After my first Operation Smile medical mission more than 20 years ago, I was struck that the children who came to the hospital had no toys with them. The parents I know can’t drive down the street without an arm full of toys. I learned primarily this was because of the cost locally of a stuffed animal easily could represent one or two days’ pay. Some sort of international teddy bear cartel, I guess.
Whenever I could, I would search garage sales, ask friends, and scrounge, looking for acceptable stuffed animal toys to bring with me on the next mission.
As the photographer, a gift is a good way to start a relationship. After all, these parents and children are going to see me more often than most during their mission experience. So, each day I would stuff the inside pockets of my photo vest with these teddy bears and give them to the child whenever it seemed to be appropriate.
All is good.
This went on for about 10 years. The dollar store appearance made the effort a little easier.
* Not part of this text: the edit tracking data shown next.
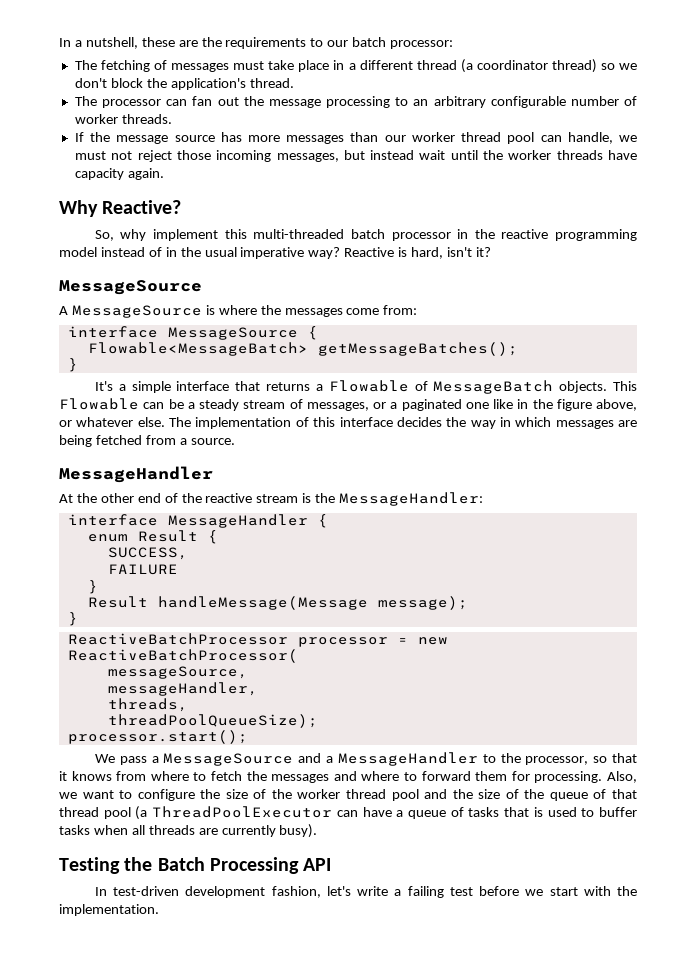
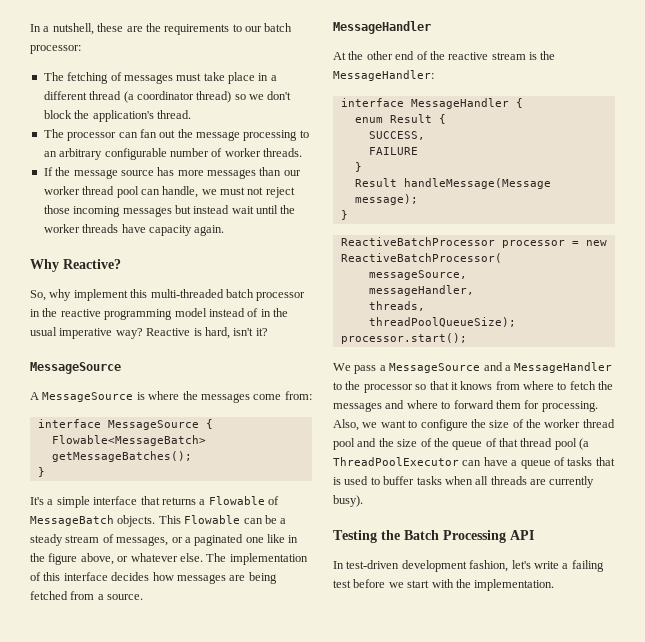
- If the message source has more messages than our worker thread pool can handle, we must not reject those incoming messages, but instead wait until the worker threads have capacity again.
+ If the message source has more messages than our worker thread pool can handle, we must not reject those incoming messages but instead wait until the worker threads have capacity again.
- The implementation of this interface decides the way in which messages are being fetched from a source.
+ The implementation of this interface decides how messages are being fetched from a source.
- We pass a MessageSource and a MessageHandler to the processor, so that it knows from where to fetch the messages and where to forward them for processing.
+ We pass a MessageSource and a MessageHandler to the processor so that it knows from where to fetch the messages and where to forward them for processing.

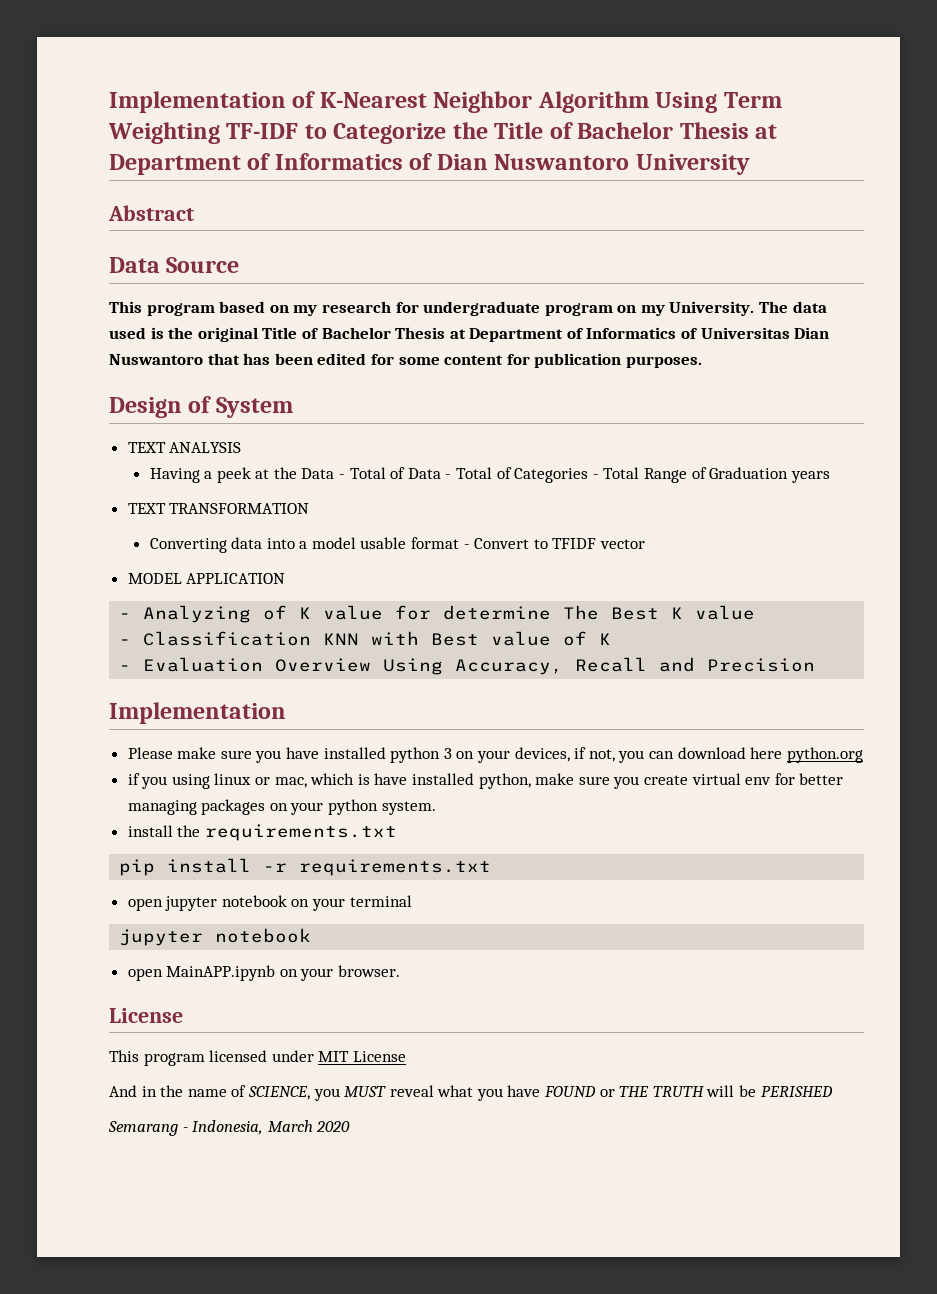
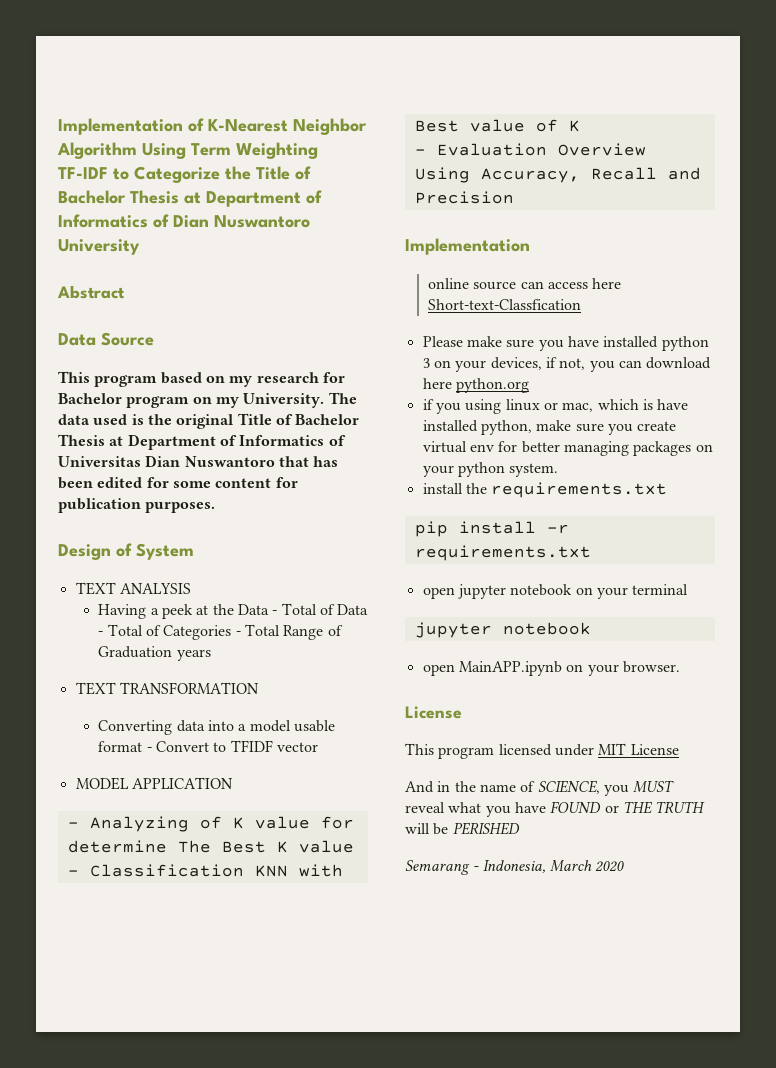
- This program based on my research for undergraduate program on my University.
+ This program based on my research for Bachelor program on my University.
+ online source can access here Short-text-Classfication

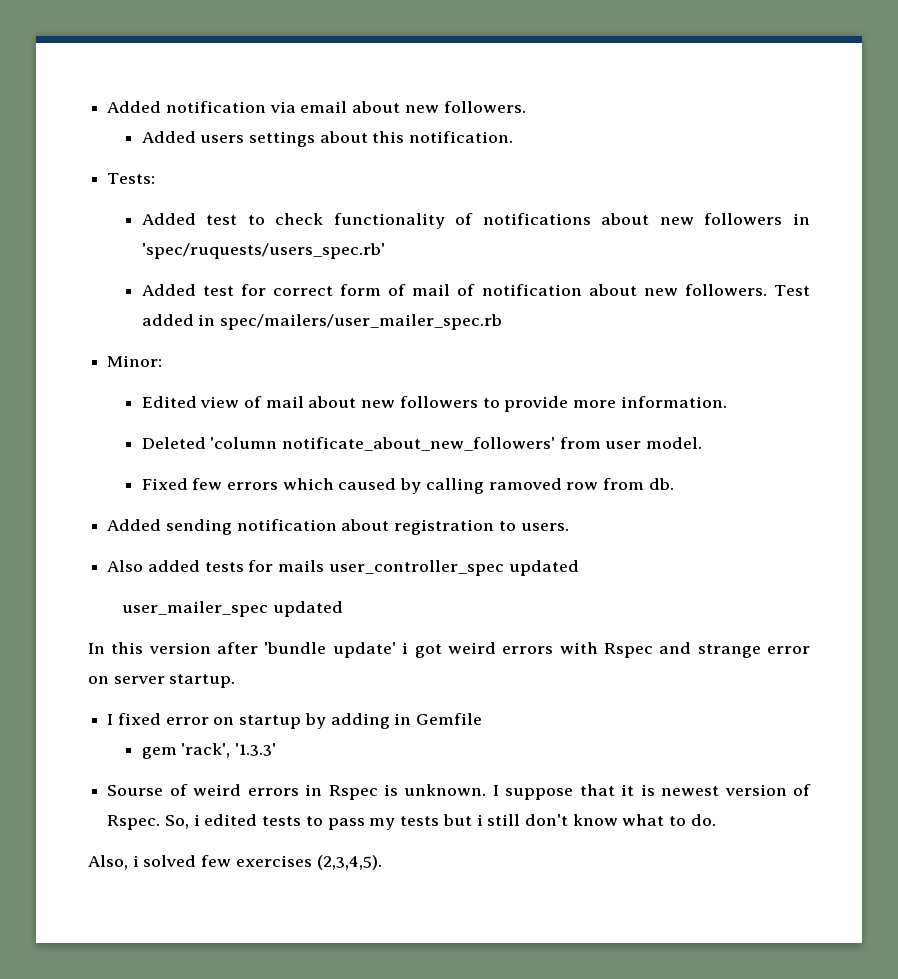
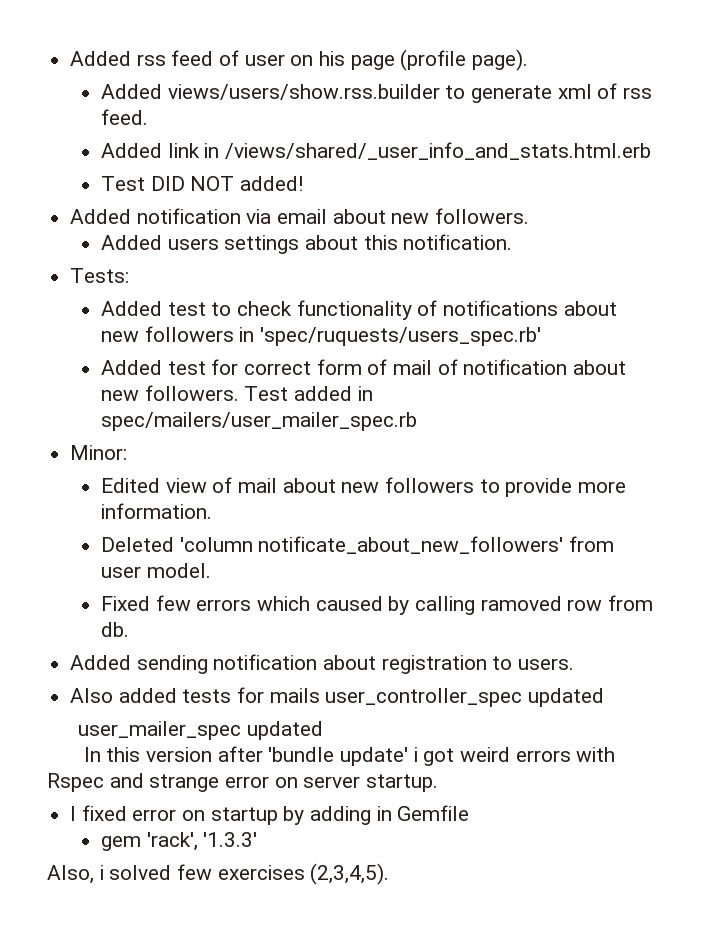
+ Added rss feed of user on his page (profile page).
+ Added views/users/show.rss.builder to generate xml of rss feed.
+ Added link in /views/shared/_user_info_and_stats.html.erb
+ Test DID NOT added!
- Sourse of weird errors in Rspec is unknown. I suppose that it is newest version of Rspec. So, i edited tests to pass my tests but i still don't know what to do.

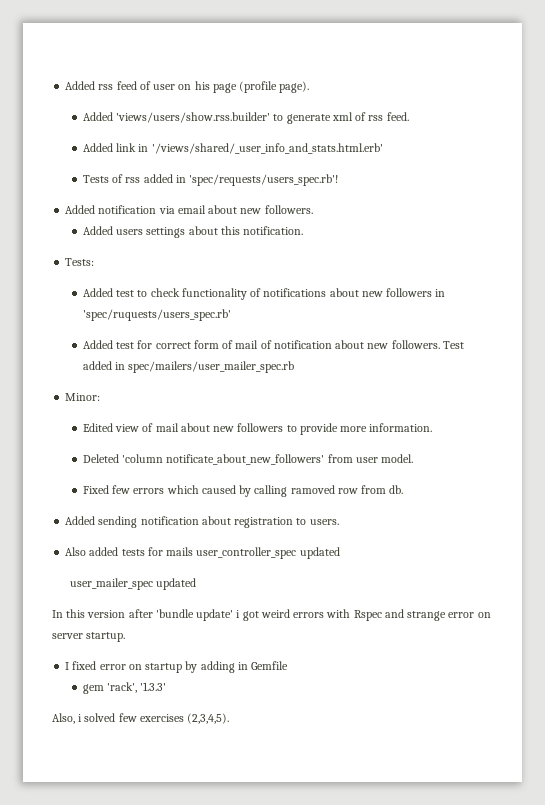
- Added views/users/show.rss.builder to generate xml of rss feed.
+ Added 'views/users/show.rss.builder' to generate xml of rss feed.
- Added link in /views/shared/_user_info_and_stats.html.erb
- Test DID NOT added!
+ Added link in '/views/shared/_user_info_and_stats.html.erb'
+ Tests of rss added in 'spec/requests/users_spec.rb'!

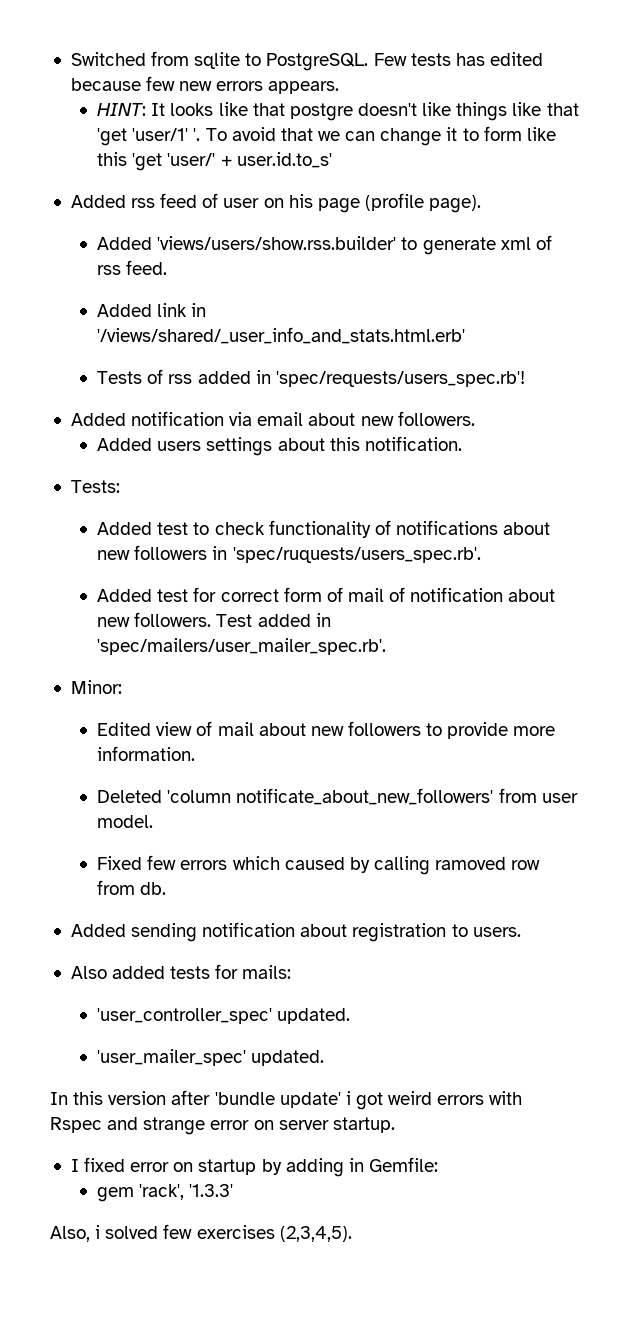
+ Switched from sqlite to PostgreSQL. Few tests has edited because few new errors appears.
+ HINT: It looks like that postgre doesn't like things like that 'get 'user/1' '. To avoid that we can change it to form like this 'get 'user/' + user.id.to_s'
- Added test to check functionality of notifications about new followers in 'spec/ruquests/users_spec.rb'
+ Added test to check functionality of notifications about new followers in 'spec/ruquests/users_spec.rb'.
- Test added in spec/mailers/user_mailer_spec.rb
+ Test added in 'spec/mailers/user_mailer_spec.rb'.
- Also added tests for mails user_controller_spec updated
- user_mailer_spec updated
+ Also added tests for mails:
+ 'user_controller_spec' updated.
+ 'user_mailer_spec' updated.
- I fixed error on startup by adding in Gemfile
+ I fixed error on startup by adding in Gemfile:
I had taken on a new newspaper job with a large photo staff which included a number of women. So, of course, I asked about teddy bears.
One woman had a 7-year-old daughter — an only child with four grandparents. A quiet child, and her favorite toys were Beanie Babies. Collectible, not particularly soft, but cute. She had a room full of them hanging in baskets on shelves and dressers — just about everywhere.
One afternoon her mom told her about what I was asking. She showed her the children on the website, explained their condition and that they didn’t have any teddy bears, and asked if she would like to send some of her toys to these children. The little girl disappeared up to her room for a couple hours. Just as her mom was wondering what was going on she appeared with a box with six Beanie Babies.
Her mom said, “But Stephanie, these are your favorites.”
Her response was “I know, but if they’re my favorites those children will be sure to like them.”
This very proud mom brought me the little toys, and they were on their way to Brazil.
On the flight hoping my suitcase was in the plane, at least 1/3 of the luggage space being occupied by a vacuum bag of crushed suffocating little critters, I kept thinking of this little girl’s logic and realized I was doing this all wrong.
You see for most of the parents and children who came to the mission site, this was a unique experience full of hope and trepidations. Most had never been to the city, seen a doctor, been to a hospital or have been treated with respect. Also endured the expense and whatever arrangements had to be made at their home. In social media terms this would qualify as a “Life Event.”
It would be so much more meaningful if the parents gave the child the teddy bear during this time!
So, my method changed and was simple: After an interaction I would put myself between the child and the parents, slip out a teddy bear from the inside pocket and hold it behind my back. Each time I felt it leave my hand, and I walked away never looking back … except for one time.
More than 2,000 years ago when the humanities were taught, Plato said, “The highest form of knowledge is empathy for it requires us to suspend our egos and live in another’s world.”
Today we have an in-house visionary who put it this way: “They may never remember your name, but they will never forget your kindness,” says Bill Magee, Operation Smile’s co-founder and CEO.
I know so many do so much and whatever’s necessary for whoever they’re responsible for in a well-thought-out way. Even if it seems small and insignificant, keep in mind a little insight, even from a child, could make the effort more significant.